DATA SHOWN:
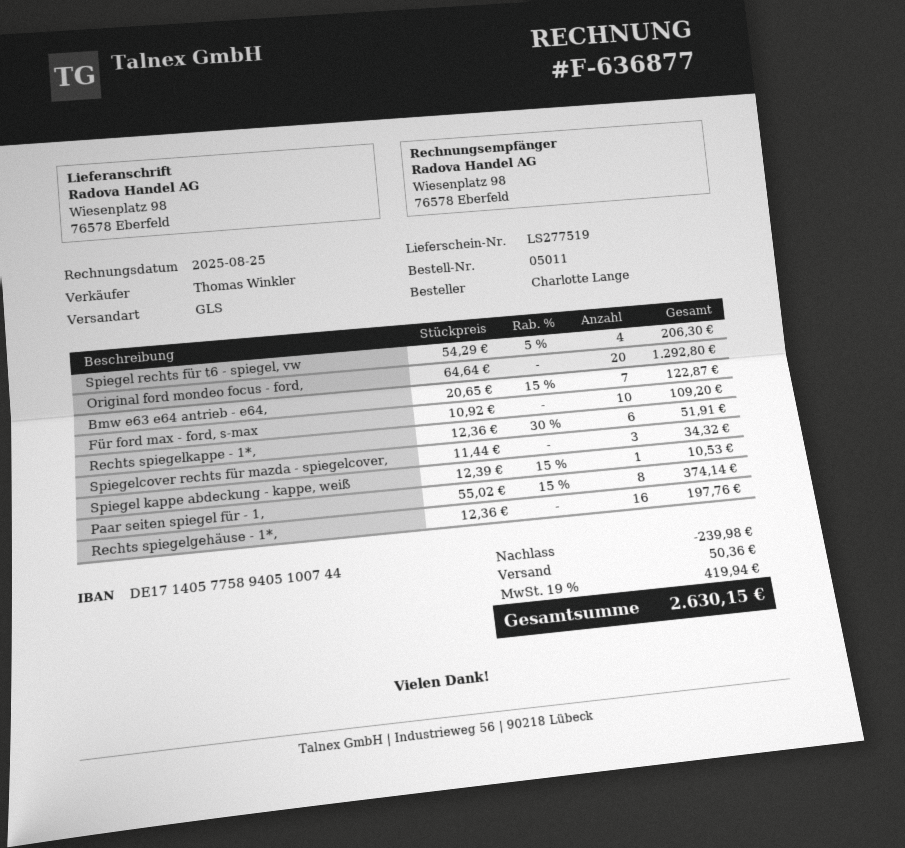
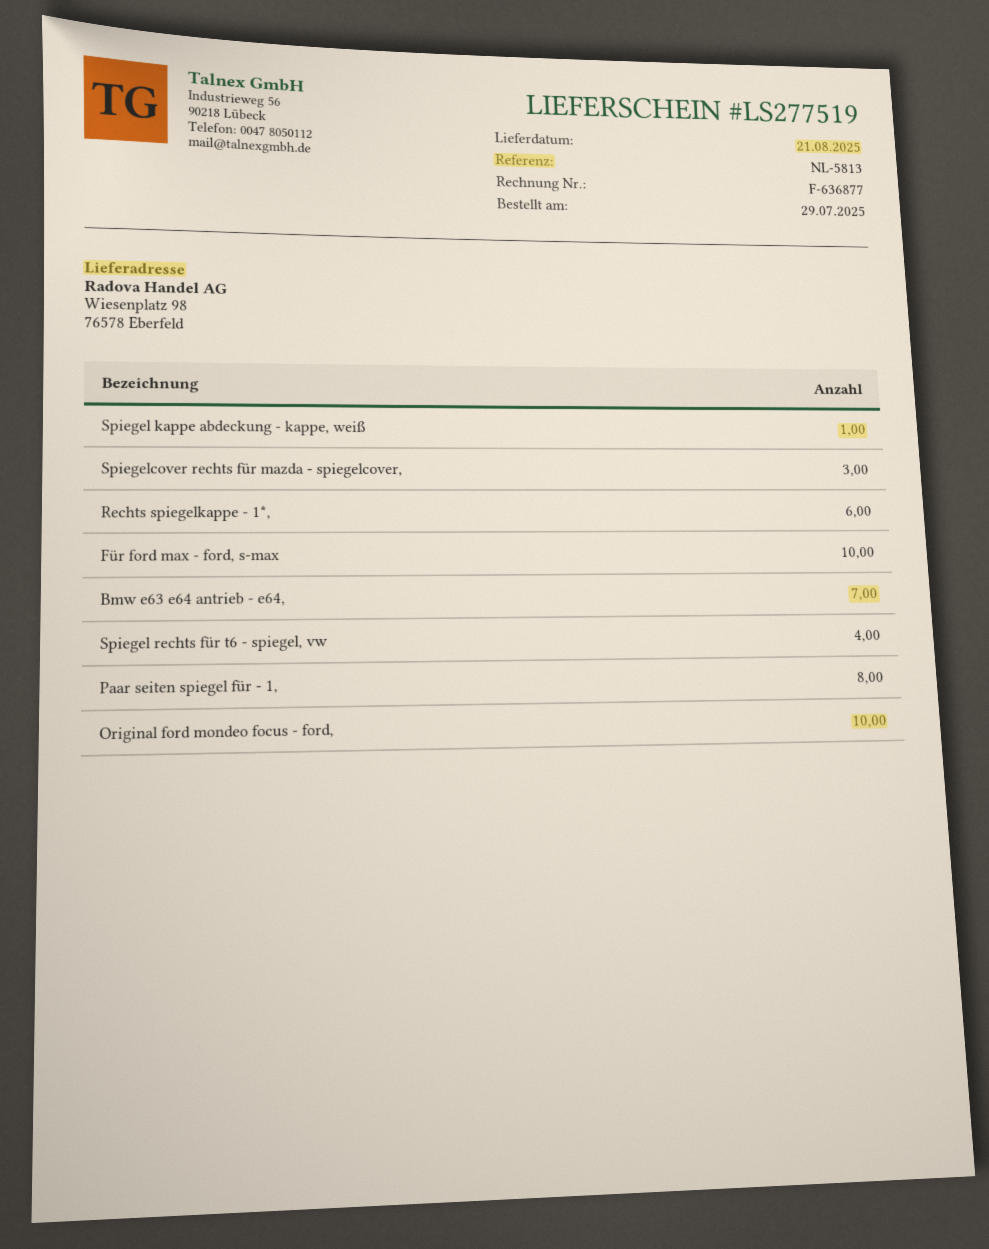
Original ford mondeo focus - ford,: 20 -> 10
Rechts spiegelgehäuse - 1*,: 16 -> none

--

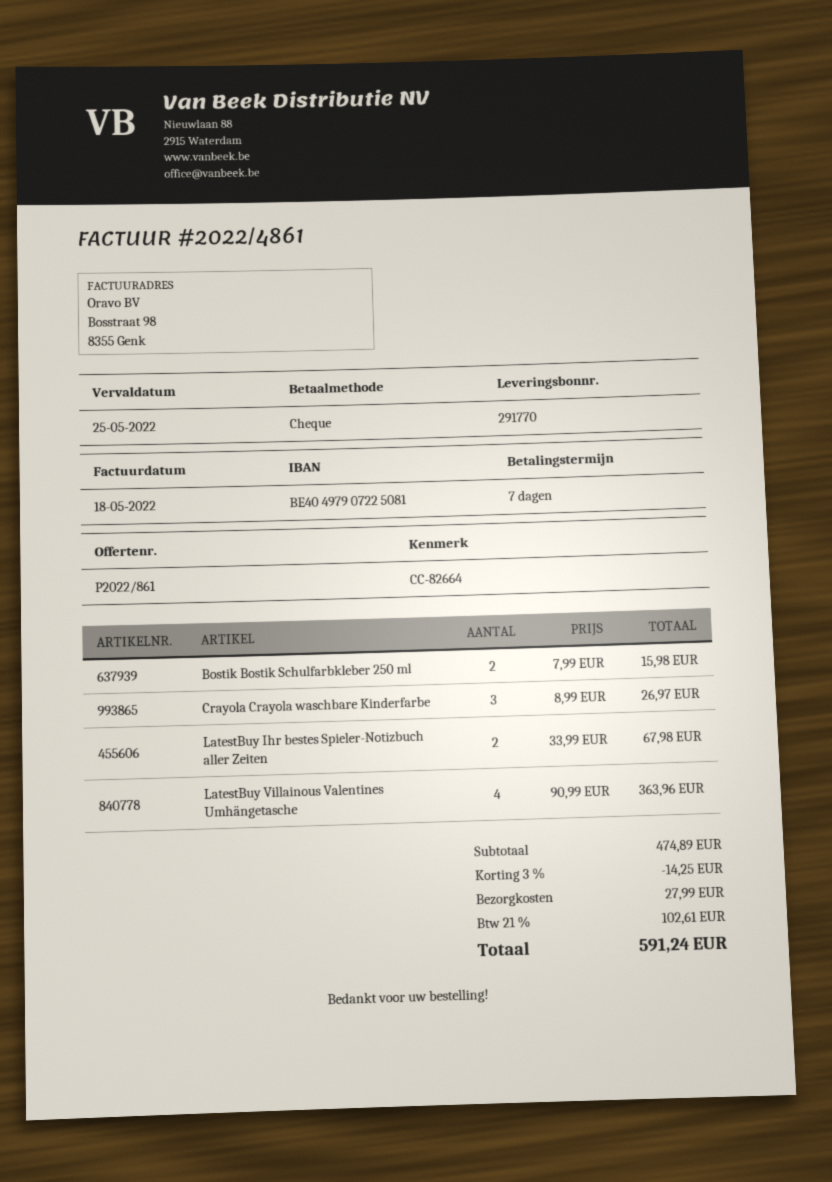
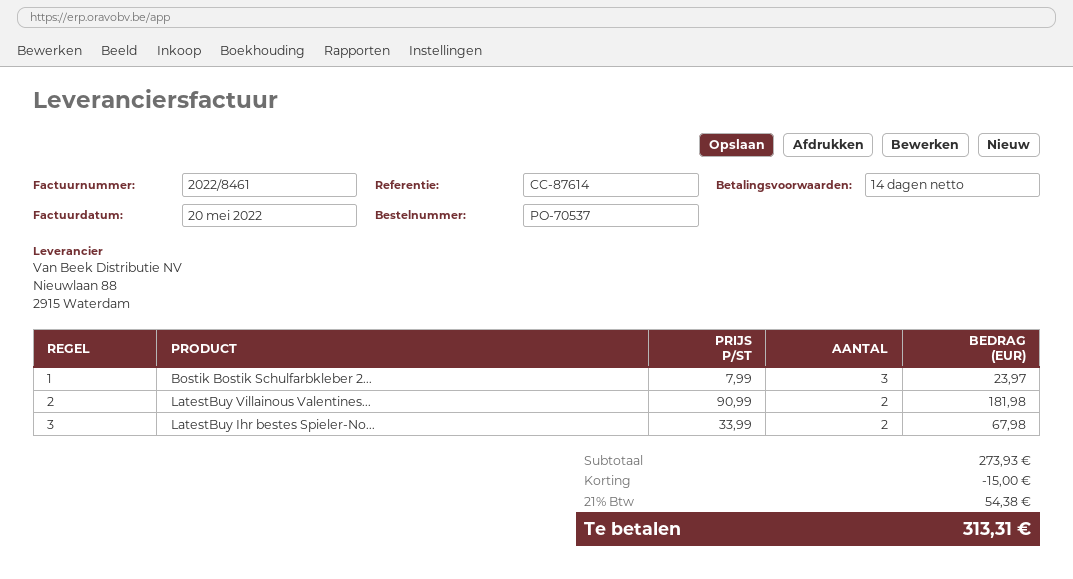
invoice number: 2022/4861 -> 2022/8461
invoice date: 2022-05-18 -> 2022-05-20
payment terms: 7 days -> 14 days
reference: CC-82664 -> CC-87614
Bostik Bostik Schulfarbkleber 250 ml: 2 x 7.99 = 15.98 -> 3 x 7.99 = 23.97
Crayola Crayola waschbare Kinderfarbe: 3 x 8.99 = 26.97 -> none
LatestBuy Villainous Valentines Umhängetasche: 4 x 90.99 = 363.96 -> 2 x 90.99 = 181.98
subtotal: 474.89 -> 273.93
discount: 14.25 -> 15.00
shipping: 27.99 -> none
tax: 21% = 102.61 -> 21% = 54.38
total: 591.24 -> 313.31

WORK REQUIRED: Please show the lines in the entries above that hold the string "none".

SOLVED EXERCISE:
Rechts spiegelgehäuse - 1*,: 16 -> none
Crayola Crayola waschbare Kinderfarbe: 3 x 8.99 = 26.97 -> none
shipping: 27.99 -> none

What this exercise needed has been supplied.